◆ **To do**: From the entries below, retype only the lines from the one with "payment method: cheque -> bank transfer" through the one with "total: 1701.05 -> 1716.95", exactly as written.

Difference listings:
>>>>
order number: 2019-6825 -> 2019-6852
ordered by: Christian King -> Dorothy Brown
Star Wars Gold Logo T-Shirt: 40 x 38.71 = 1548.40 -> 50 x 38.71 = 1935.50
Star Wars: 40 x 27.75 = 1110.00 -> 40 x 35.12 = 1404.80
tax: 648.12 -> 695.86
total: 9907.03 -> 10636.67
<<<<
>>>>
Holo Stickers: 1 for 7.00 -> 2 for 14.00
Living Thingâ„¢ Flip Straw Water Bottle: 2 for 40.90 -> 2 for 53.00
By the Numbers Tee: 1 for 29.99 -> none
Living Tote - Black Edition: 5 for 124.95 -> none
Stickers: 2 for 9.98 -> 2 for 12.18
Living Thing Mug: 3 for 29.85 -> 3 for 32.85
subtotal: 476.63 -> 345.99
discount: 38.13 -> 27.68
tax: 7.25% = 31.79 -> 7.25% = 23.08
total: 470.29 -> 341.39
<<<<
>>>>
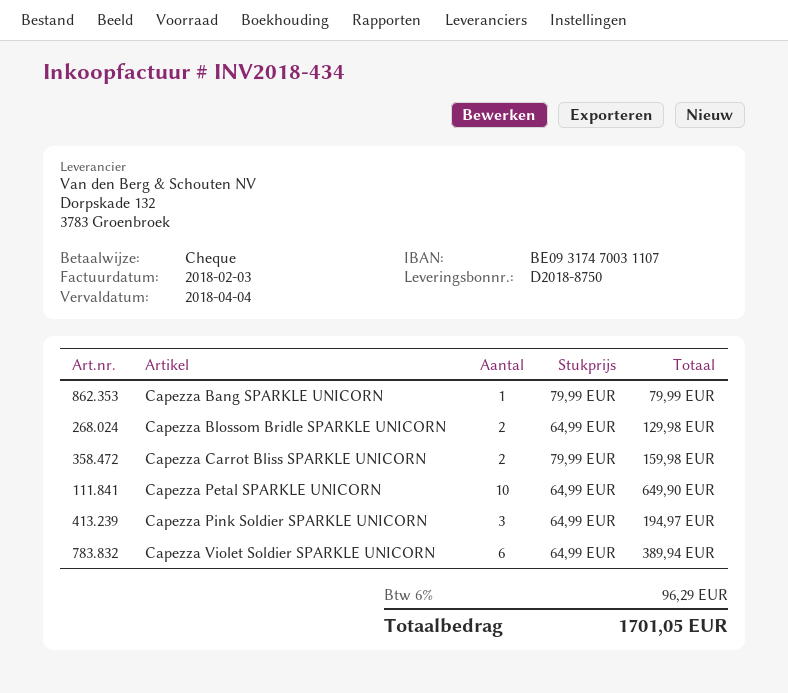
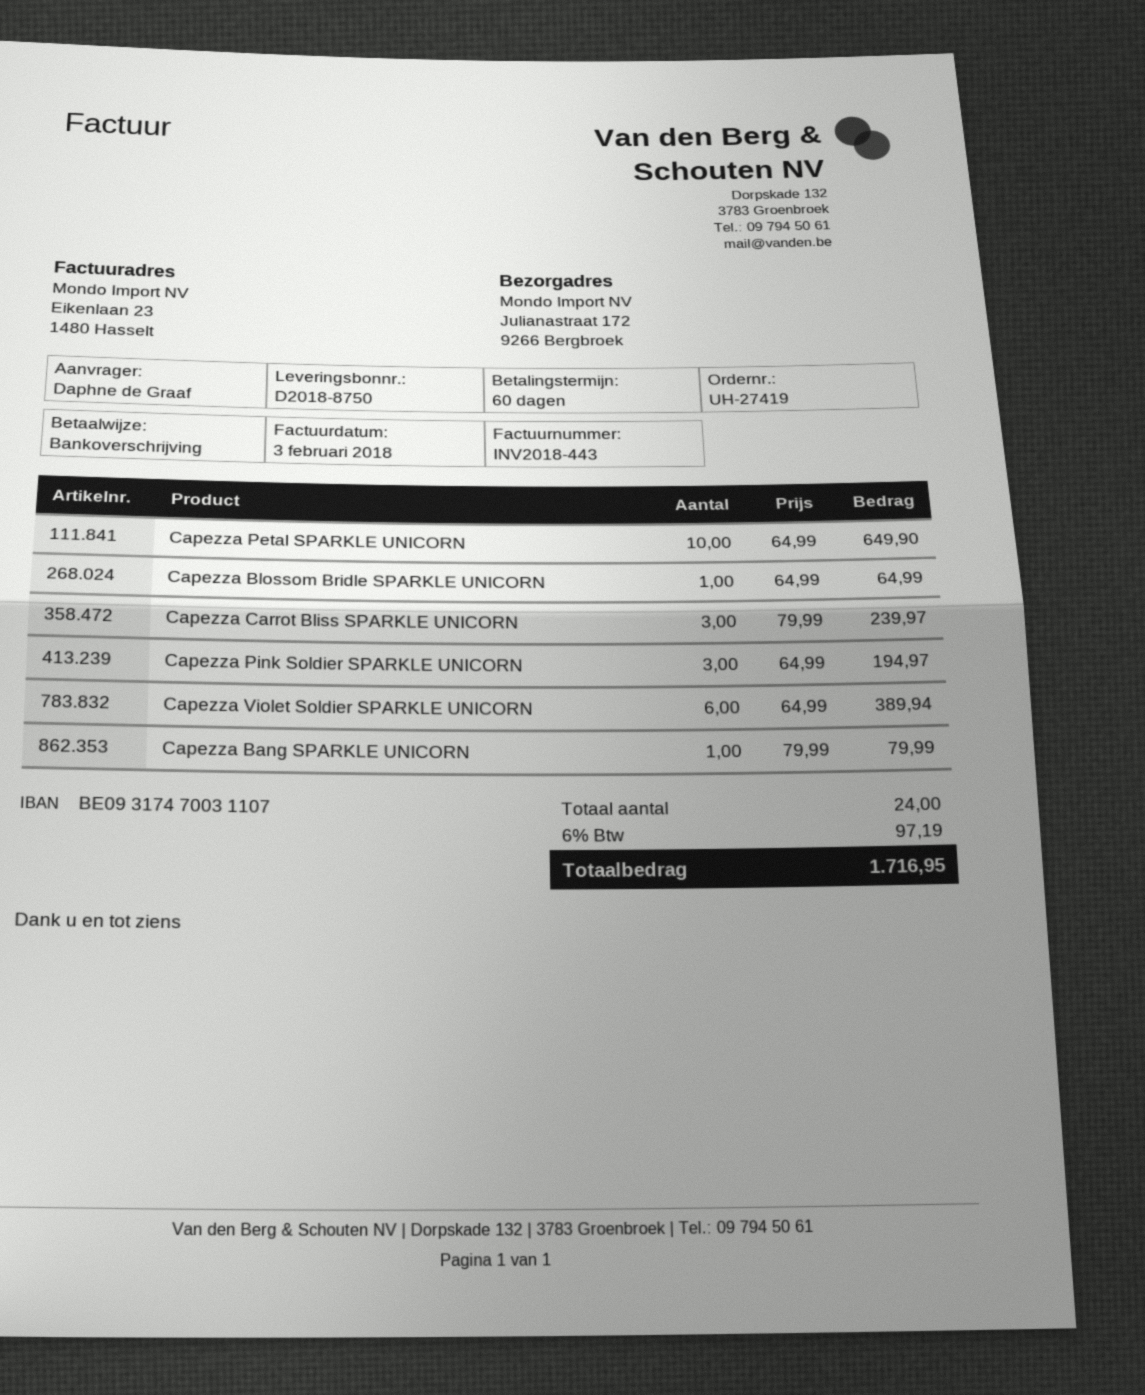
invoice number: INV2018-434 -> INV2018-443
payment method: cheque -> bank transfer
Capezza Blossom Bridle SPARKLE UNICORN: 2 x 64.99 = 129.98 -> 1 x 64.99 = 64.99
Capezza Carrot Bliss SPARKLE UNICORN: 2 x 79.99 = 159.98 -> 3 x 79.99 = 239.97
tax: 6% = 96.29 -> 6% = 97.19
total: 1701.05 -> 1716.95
<<<<
◆ **Answer to this problem**:
payment method: cheque -> bank transfer
Capezza Blossom Bridle SPARKLE UNICORN: 2 x 64.99 = 129.98 -> 1 x 64.99 = 64.99
Capezza Carrot Bliss SPARKLE UNICORN: 2 x 79.99 = 159.98 -> 3 x 79.99 = 239.97
tax: 6% = 96.29 -> 6% = 97.19
total: 1701.05 -> 1716.95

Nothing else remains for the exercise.